GPU Inference
TensorRT Optimization Pipeline
Import trained models from ONNX, PyTorch (via torch.onnx.export or torch-tensorrt), or TensorFlow. The parser converts the computation graph into TensorRT's internal representation, validating layer support and identifying optimization opportunities.
Automatically fuses compatible adjacent layers to reduce memory bandwidth and kernel launch overhead. Common fusions: Conv+BatchNorm+ReLU, Conv+Add+ReLU. Vertical and horizontal fusion patterns.
TensorRT benchmarks multiple kernel implementations for each layer during build, selecting the fastest for the target GPU. Considers tile sizes, memory access patterns, and tensor core utilization.
Serialize optimized engine to file for fast loading without rebuild. Engine is GPU-architecture specific - rebuild required for different GPU. Version compatibility between TensorRT versions.
Precision Calibration
| Precision | Memory | Speed | Accuracy | Use Case |
|---|---|---|---|---|
| FP32 | 1x (baseline) | 1x (baseline) | Full precision | Accuracy-critical, reference baseline |
| TF32 | 1x | ~2x on Ampere+ | Near-FP32 | Default on Ampere GPUs, transparent |
| FP16 | 0.5x | 2-4x | Minimal loss | Production default, good accuracy/speed |
| INT8 | 0.25x | 4-8x | Requires calibration | Maximum throughput, CNNs, detection |
| FP8 | 0.25x | 4-8x on Hopper+ | Better than INT8 | Hopper/Ada GPUs, transformers |
- Collect representative calibration dataset (100-1000 samples)
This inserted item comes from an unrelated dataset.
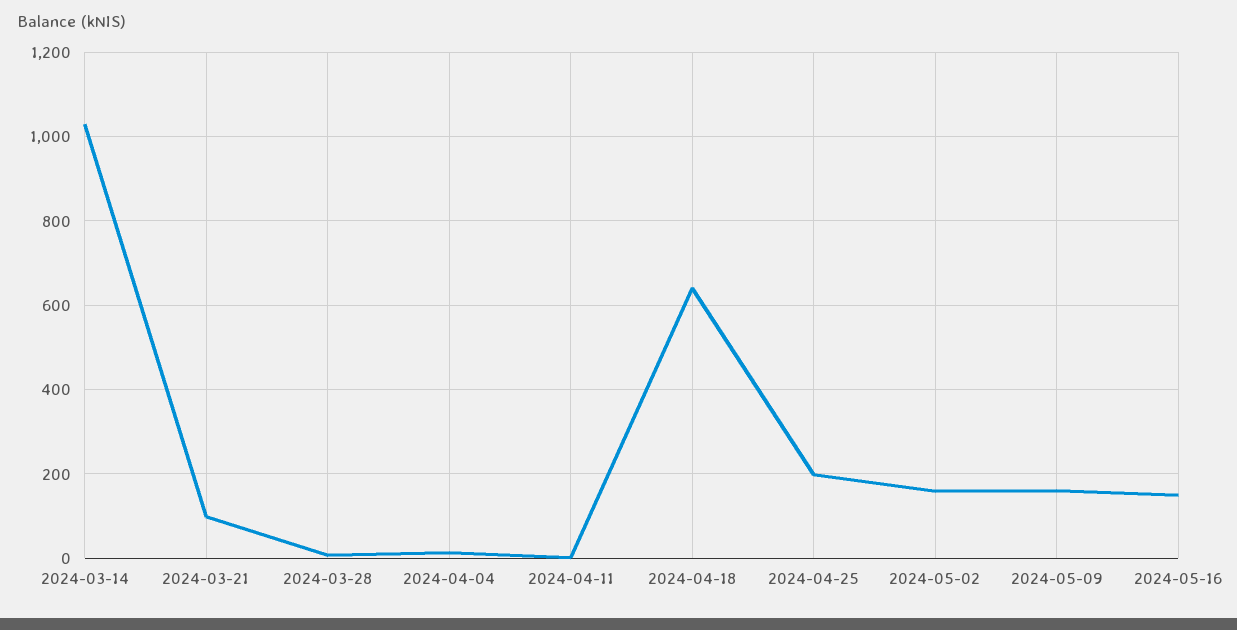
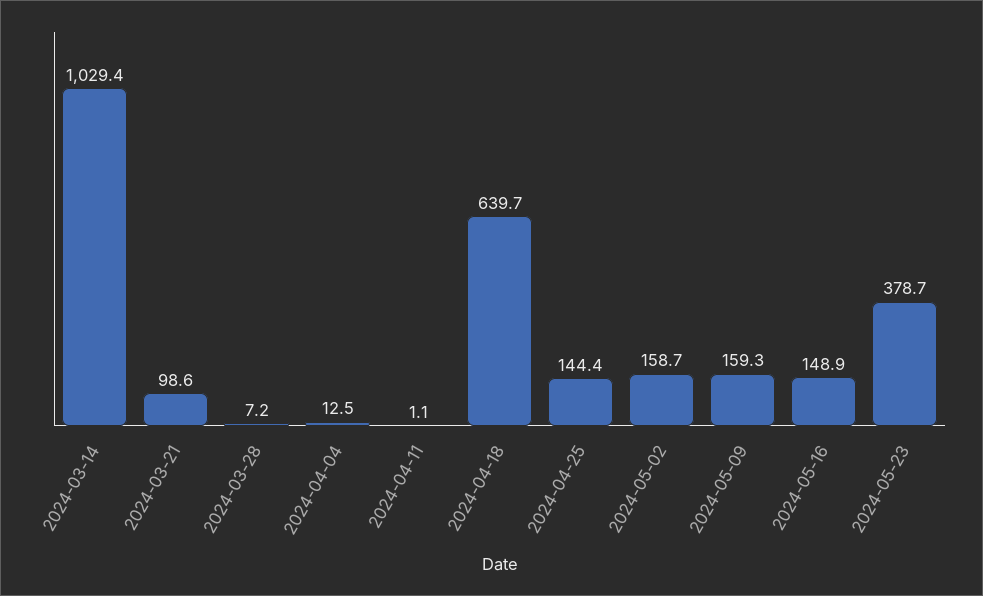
2024-04-25: 200 -> 144.4
2024-05-23: none -> 378.7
- Run inference to collect activation distributions
- Compute optimal scale factors per tensor
- Entropy calibration (default) or MinMax calibration
- Cache calibration data for reproducibility
- Keep sensitive layers in FP16 (first/last layers)
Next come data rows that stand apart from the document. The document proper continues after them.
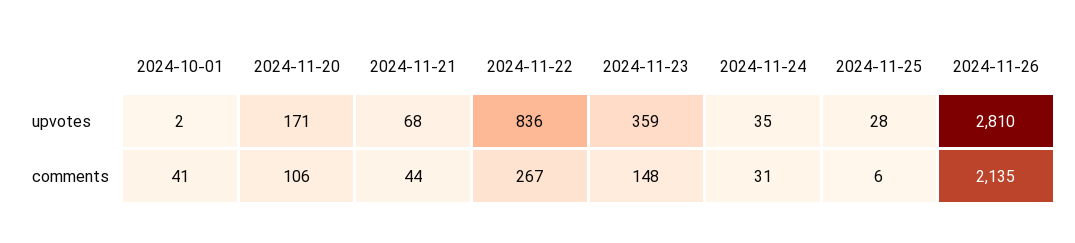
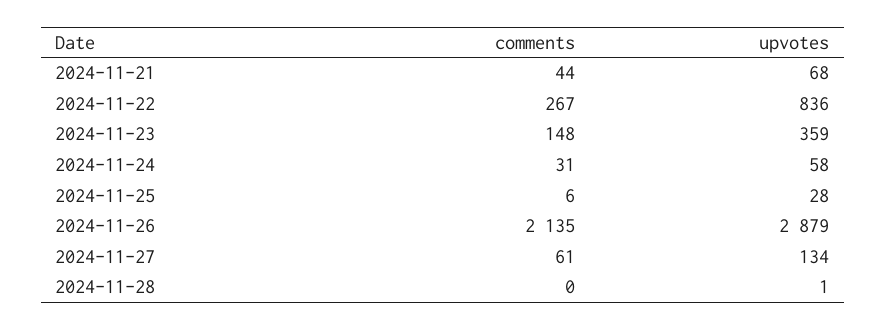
2024-10-01, upvotes: 2 -> none
2024-11-20, upvotes: 171 -> none
2024-11-24, upvotes: 35 -> 58
2024-11-26, upvotes: 2810 -> 2879
2024-10-01, comments: 41 -> none
2024-11-20, comments: 106 -> none
2024-11-27, comments: none -> 61
2024-11-27, upvotes: none -> 134
2024-11-28, comments: none -> 0
2024-11-28, upvotes: none -> 1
- Use INT8 for compute-heavy convolutions
- Profile accuracy loss per layer
- Layer-wise precision selection via API
- Fallback to higher precision if needed
CUDA Memory Management
Standard GPU memory allocated with cudaMalloc. High bandwidth but high latency. Used for model weights, activations, and I/O buffers. Must be explicitly managed - allocate once, reuse.
Host memory locked in physical RAM, enabling DMA transfers. 2-3x faster host-device copies. Required for async transfers with streams. Higher allocation cost - allocate at startup.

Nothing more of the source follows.